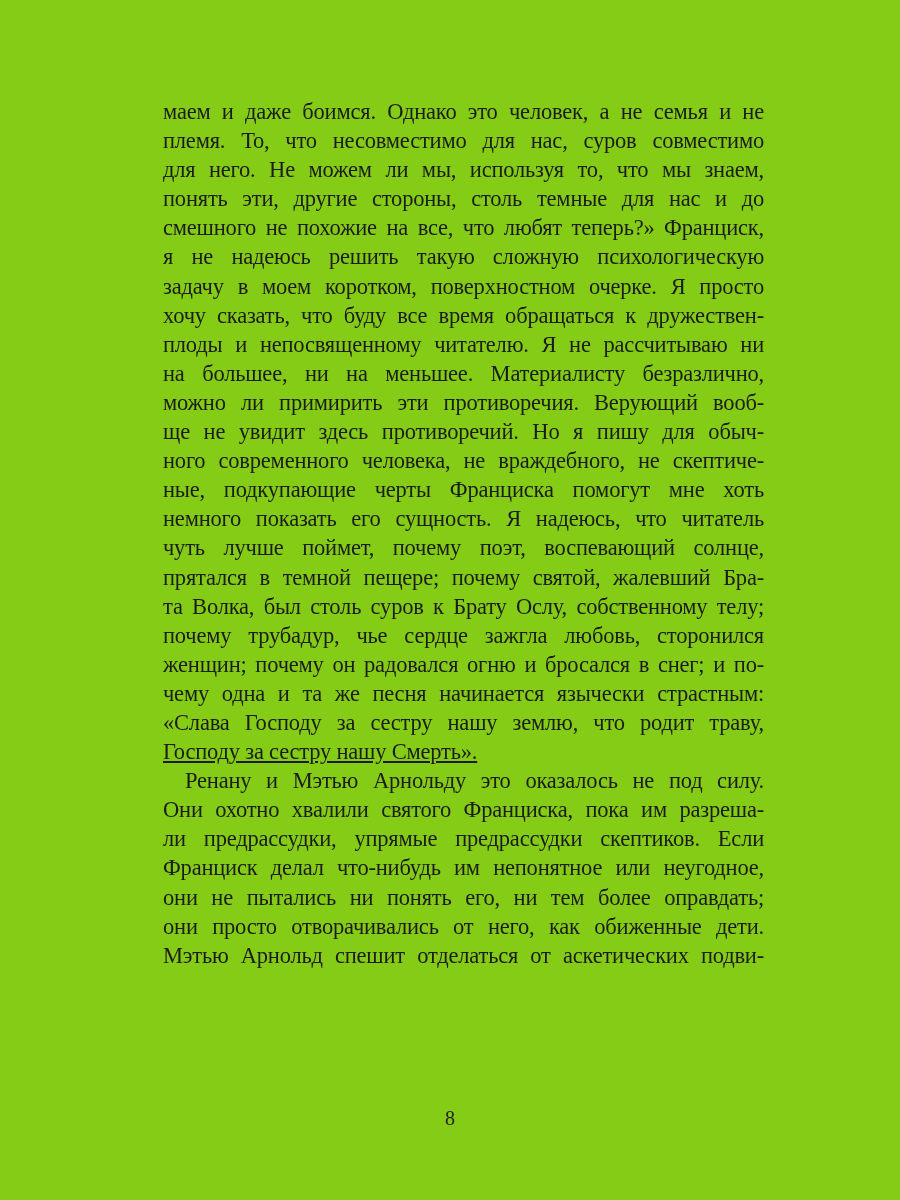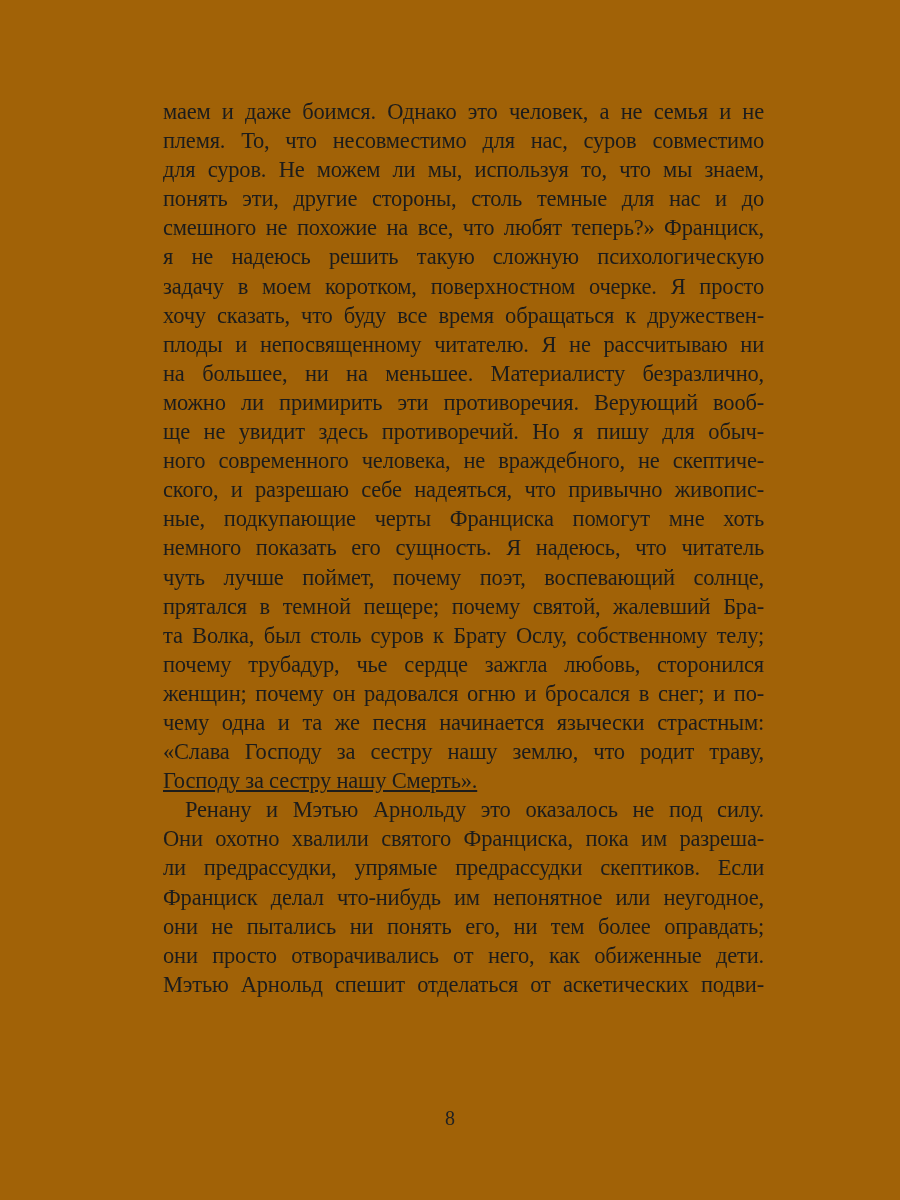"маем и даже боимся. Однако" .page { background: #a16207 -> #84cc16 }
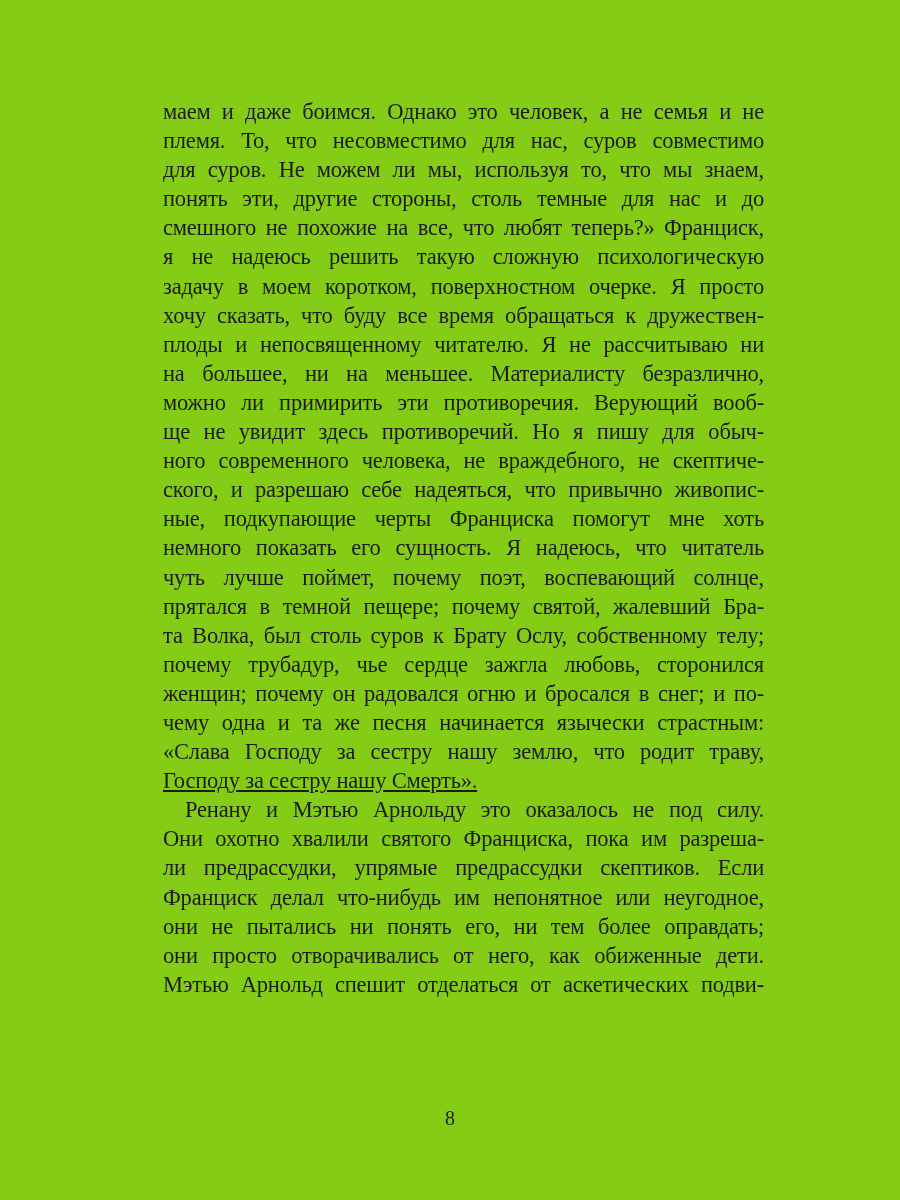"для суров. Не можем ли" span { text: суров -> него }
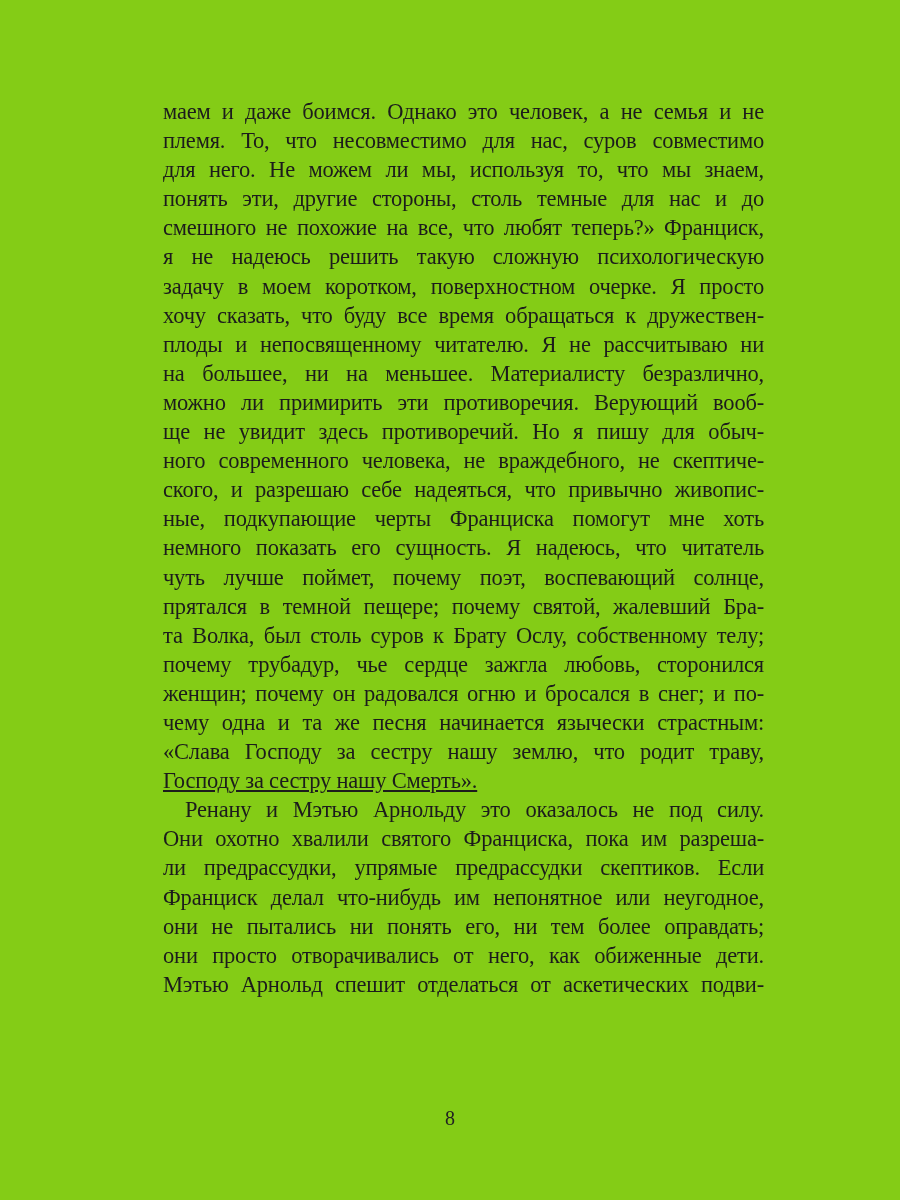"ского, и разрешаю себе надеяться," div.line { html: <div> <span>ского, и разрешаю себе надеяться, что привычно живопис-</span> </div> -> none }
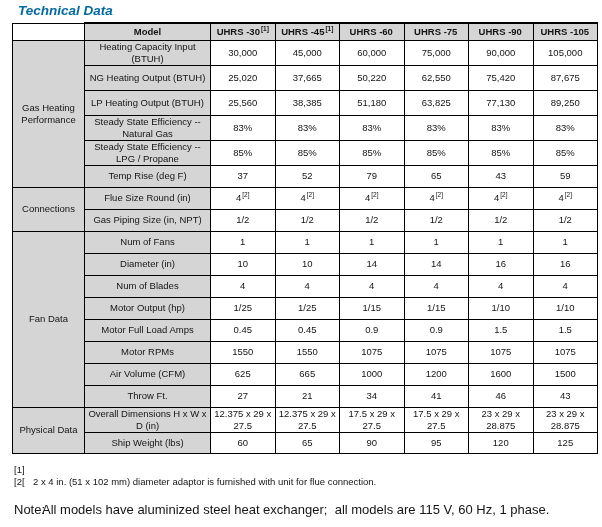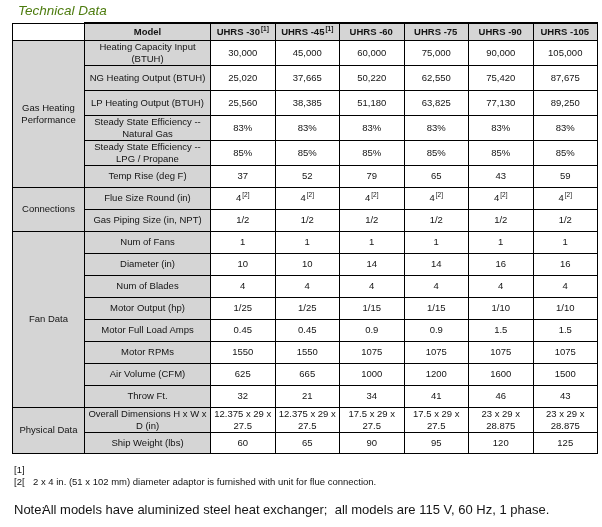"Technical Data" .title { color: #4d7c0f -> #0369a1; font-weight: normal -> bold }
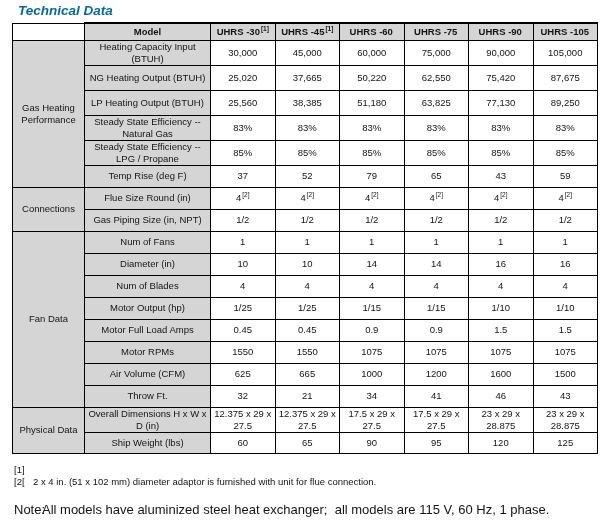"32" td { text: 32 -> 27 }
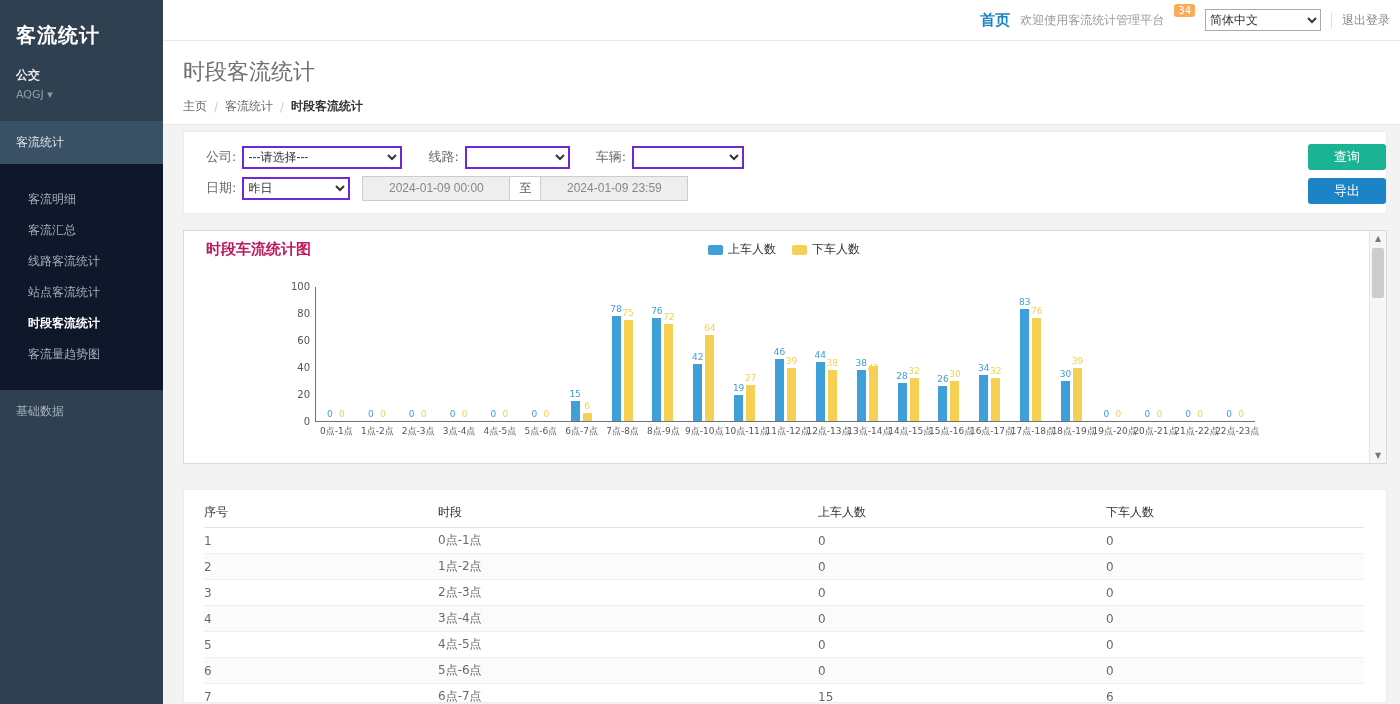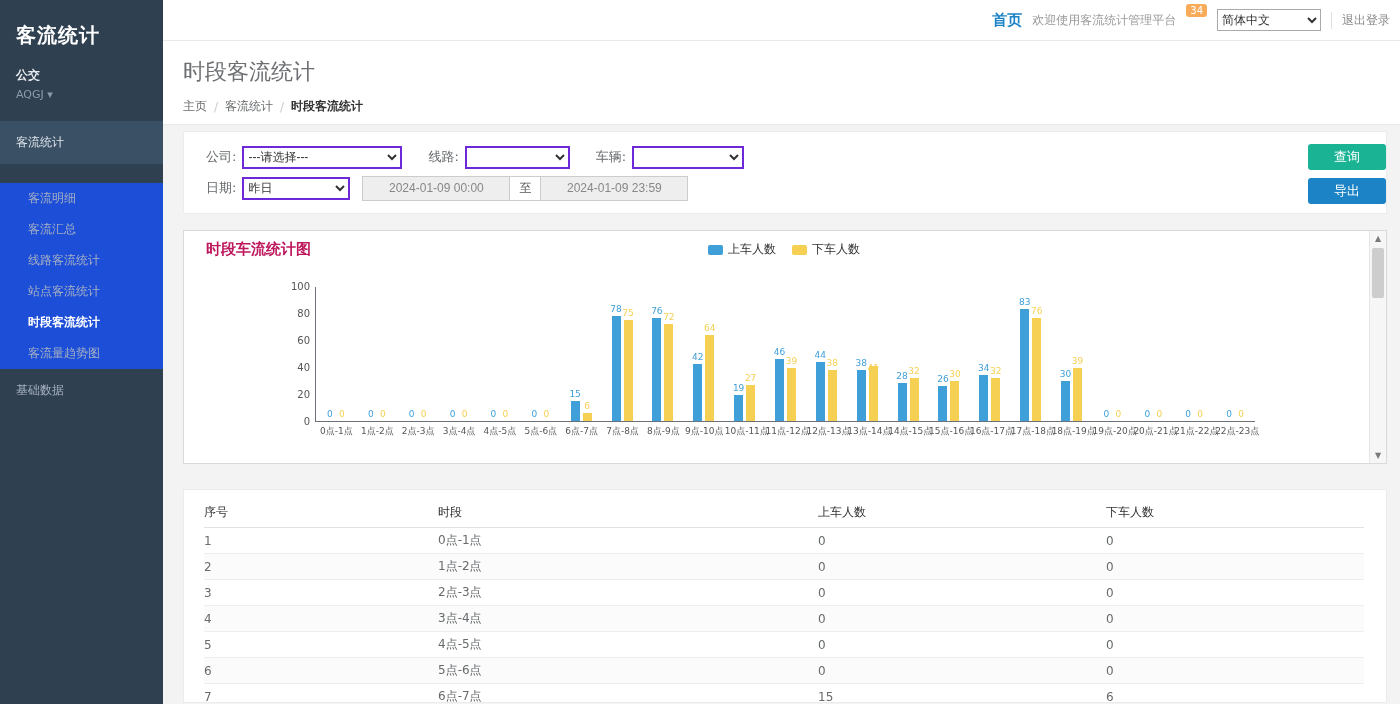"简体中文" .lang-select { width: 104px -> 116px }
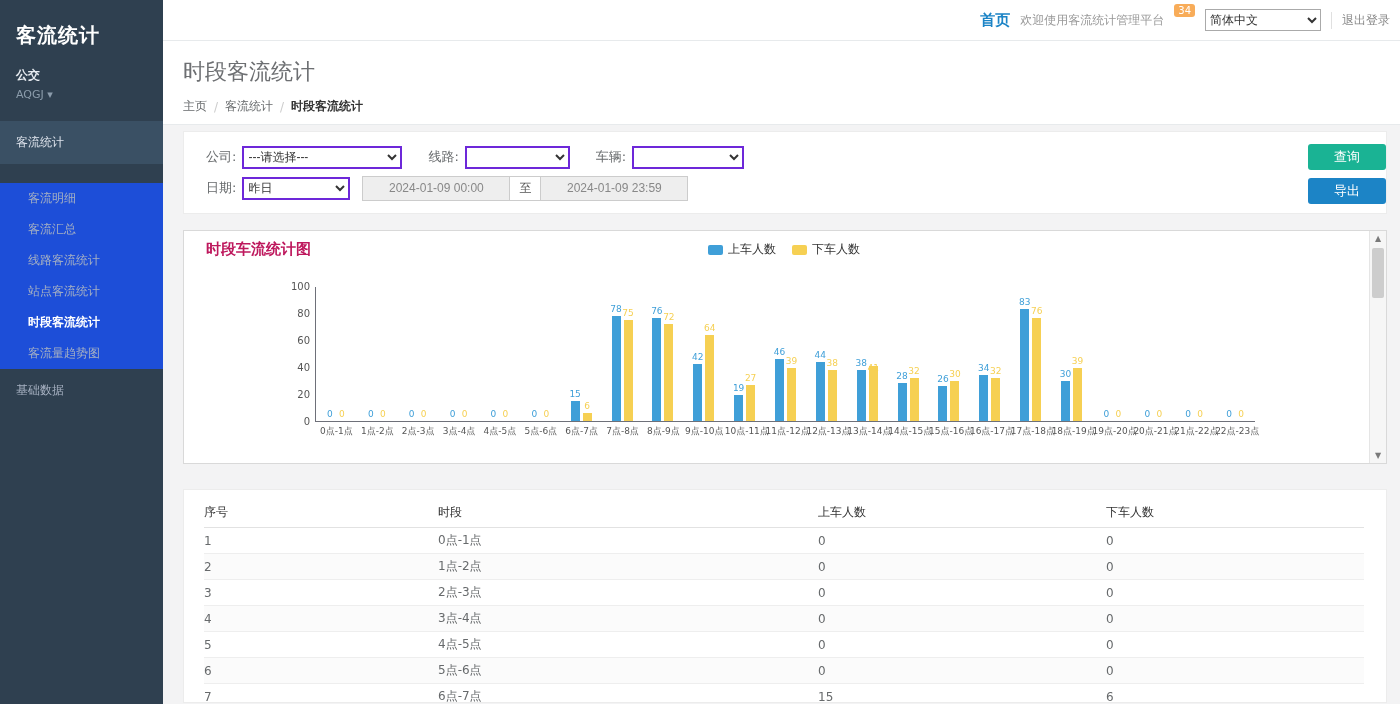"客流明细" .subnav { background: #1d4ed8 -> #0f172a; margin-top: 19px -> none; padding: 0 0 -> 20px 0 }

*****

* Exercise: What you return should be the exact lines from the one containing "суров. Не можем" through the end of the listing above, both included, minus any pictures.

* Response to this task:
"для суров. Не можем ли" span { text: суров -> него }
"ского, и разрешаю себе надеяться," div.line { html: <div> <span>ского, и разрешаю себе надеяться, что привычно живопис-</span> </div> -> none }
"Technical Data" .title { color: #4d7c0f -> #0369a1; font-weight: normal -> bold }
"32" td { text: 32 -> 27 }
"简体中文" .lang-select { width: 104px -> 116px }
"客流明细" .subnav { background: #1d4ed8 -> #0f172a; margin-top: 19px -> none; padding: 0 0 -> 20px 0 }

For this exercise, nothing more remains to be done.